*** Opening of Extracted records ***

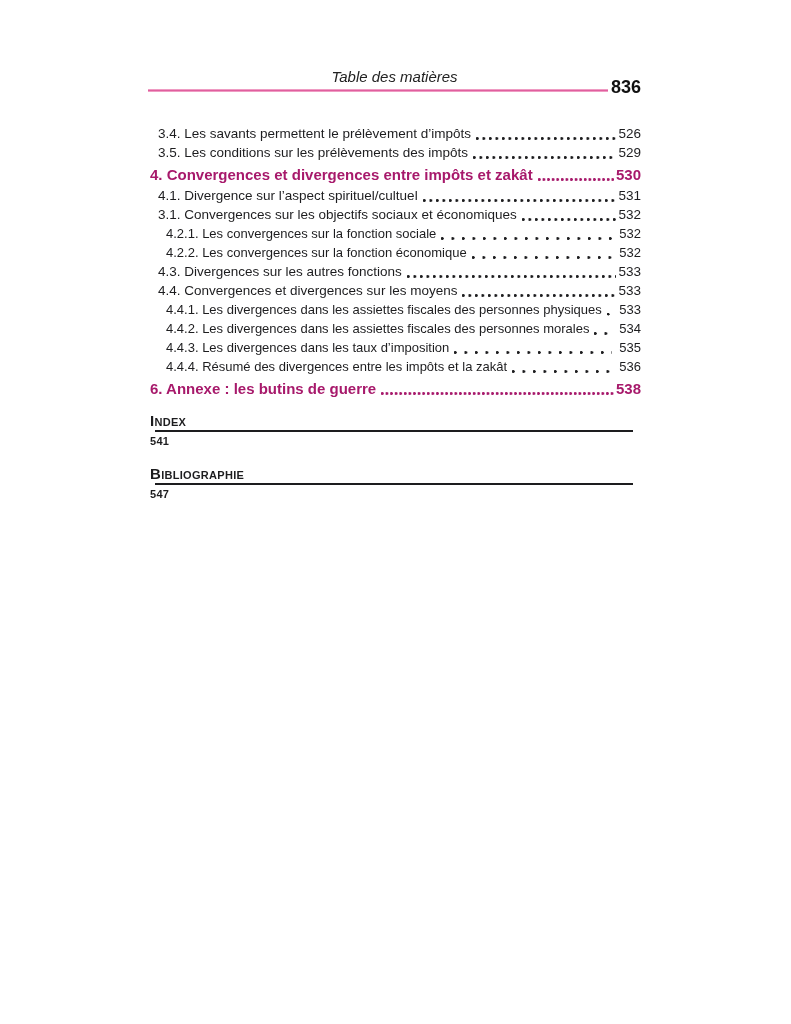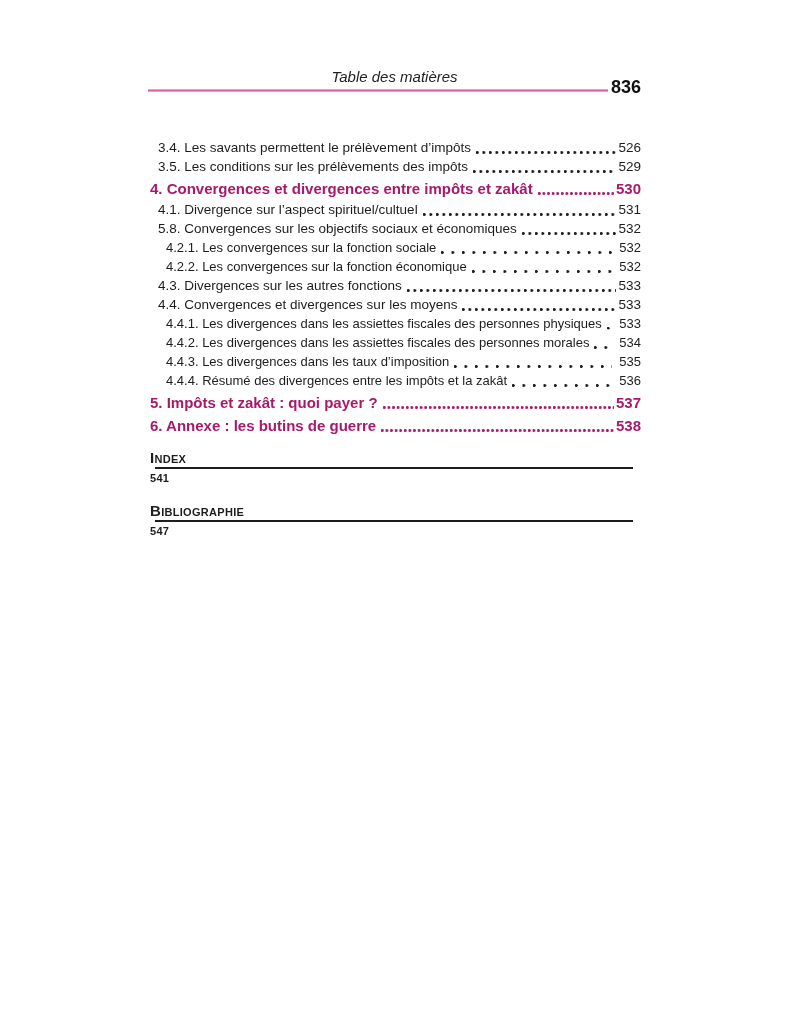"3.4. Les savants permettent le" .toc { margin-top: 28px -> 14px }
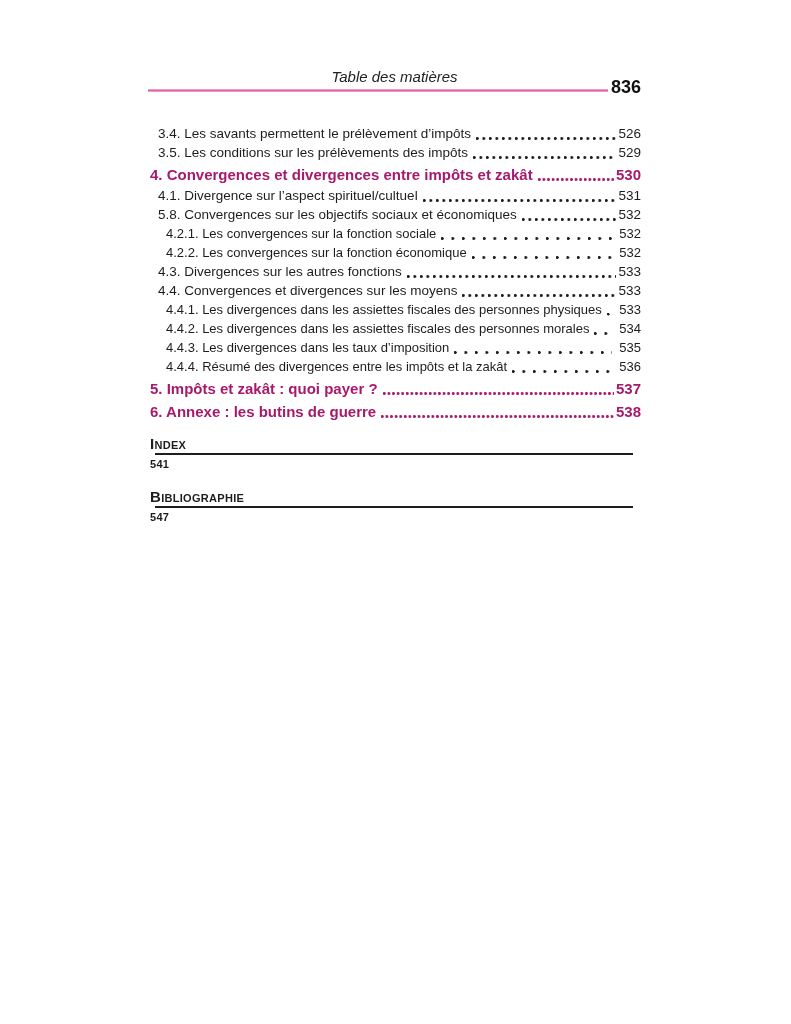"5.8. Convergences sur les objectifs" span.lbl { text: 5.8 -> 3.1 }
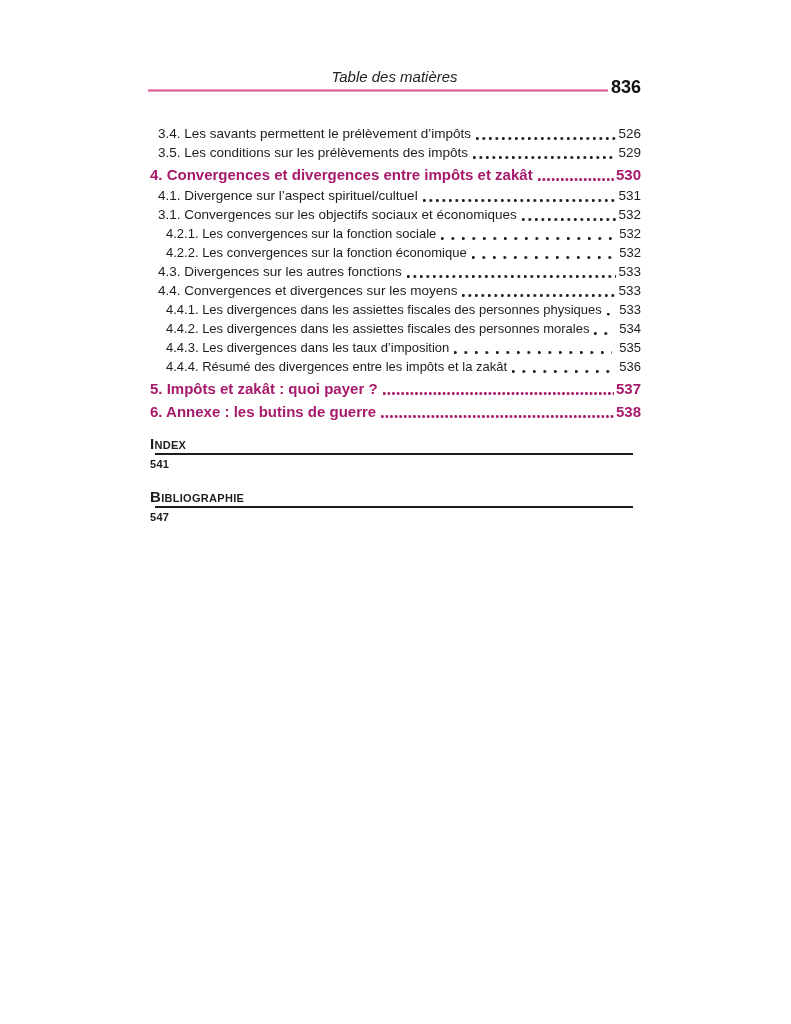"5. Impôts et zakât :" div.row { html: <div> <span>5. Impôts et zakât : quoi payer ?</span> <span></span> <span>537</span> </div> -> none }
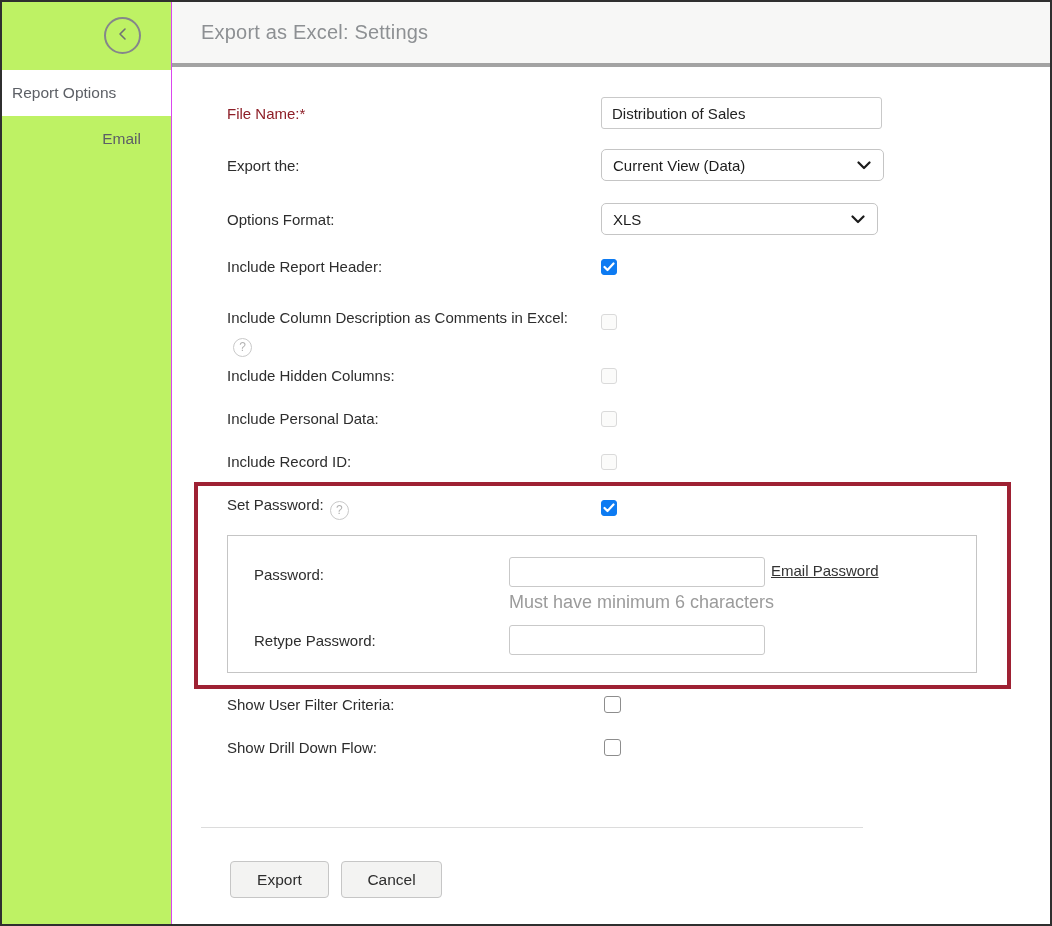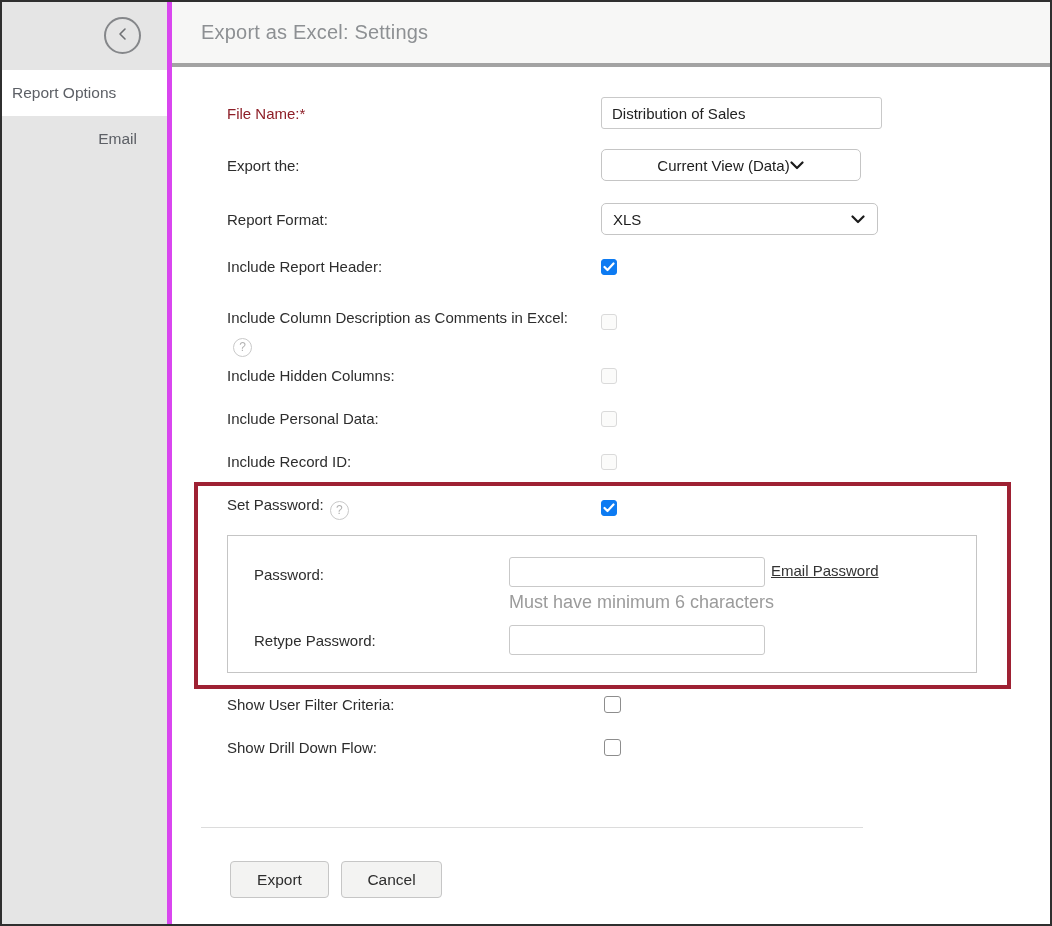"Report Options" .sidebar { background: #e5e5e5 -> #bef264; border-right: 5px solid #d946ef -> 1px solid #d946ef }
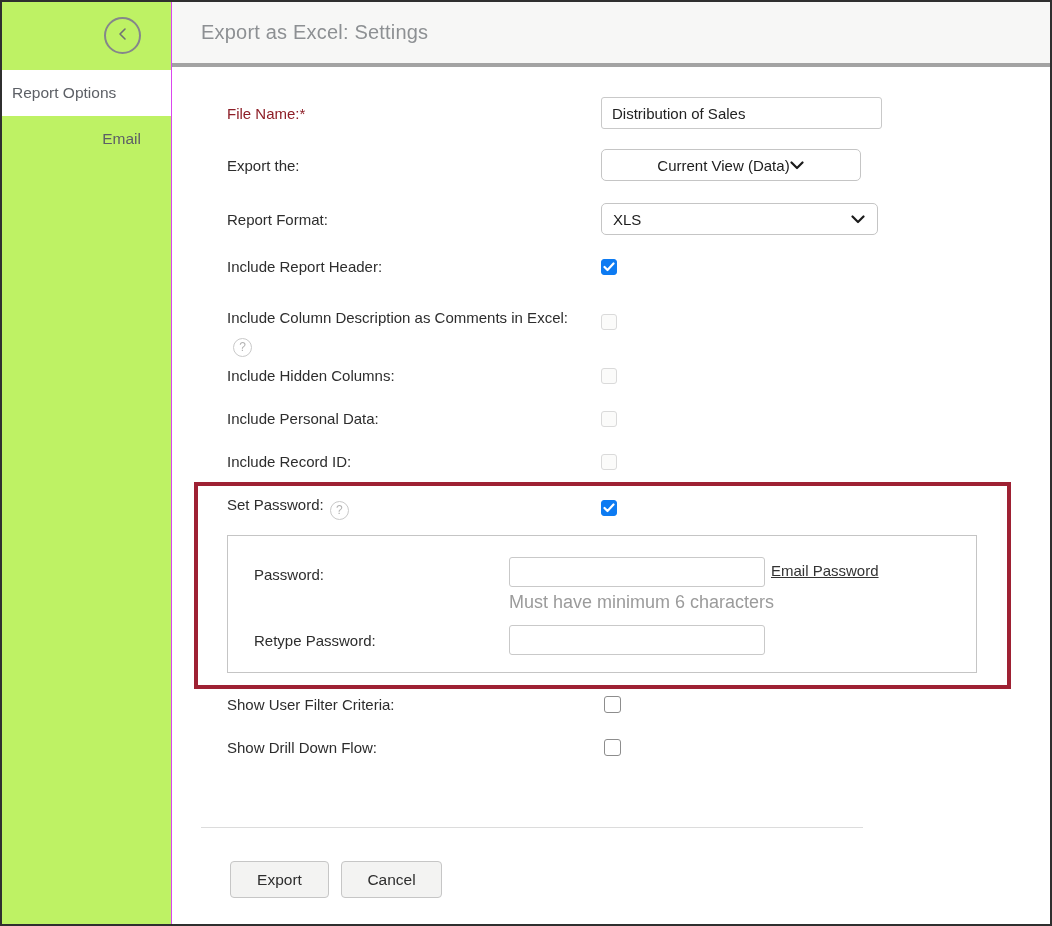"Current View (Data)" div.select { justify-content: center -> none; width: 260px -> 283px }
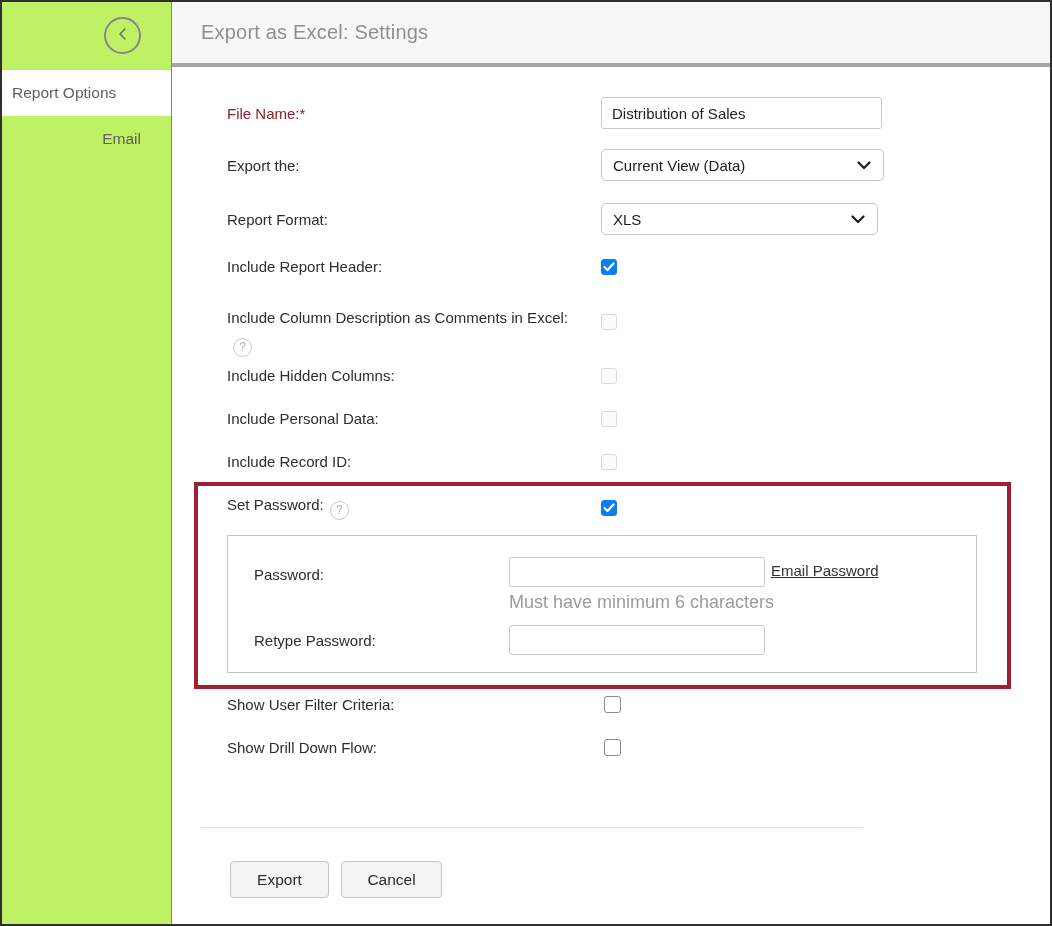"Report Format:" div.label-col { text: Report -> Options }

*** Close of Extracted records ***

Problem to solve
Exactly as written, print each entry, leaving all pictures out.

Expected output
"3.4. Les savants permettent le" .toc { margin-top: 28px -> 14px }
"5.8. Convergences sur les objectifs" span.lbl { text: 5.8 -> 3.1 }
"5. Impôts et zakât :" div.row { html: <div> <span>5. Impôts et zakât : quoi payer ?</span> <span></span> <span>537</span> </div> -> none }
"Report Options" .sidebar { background: #e5e5e5 -> #bef264; border-right: 5px solid #d946ef -> 1px solid #d946ef }
"Current View (Data)" div.select { justify-content: center -> none; width: 260px -> 283px }
"Report Format:" div.label-col { text: Report -> Options }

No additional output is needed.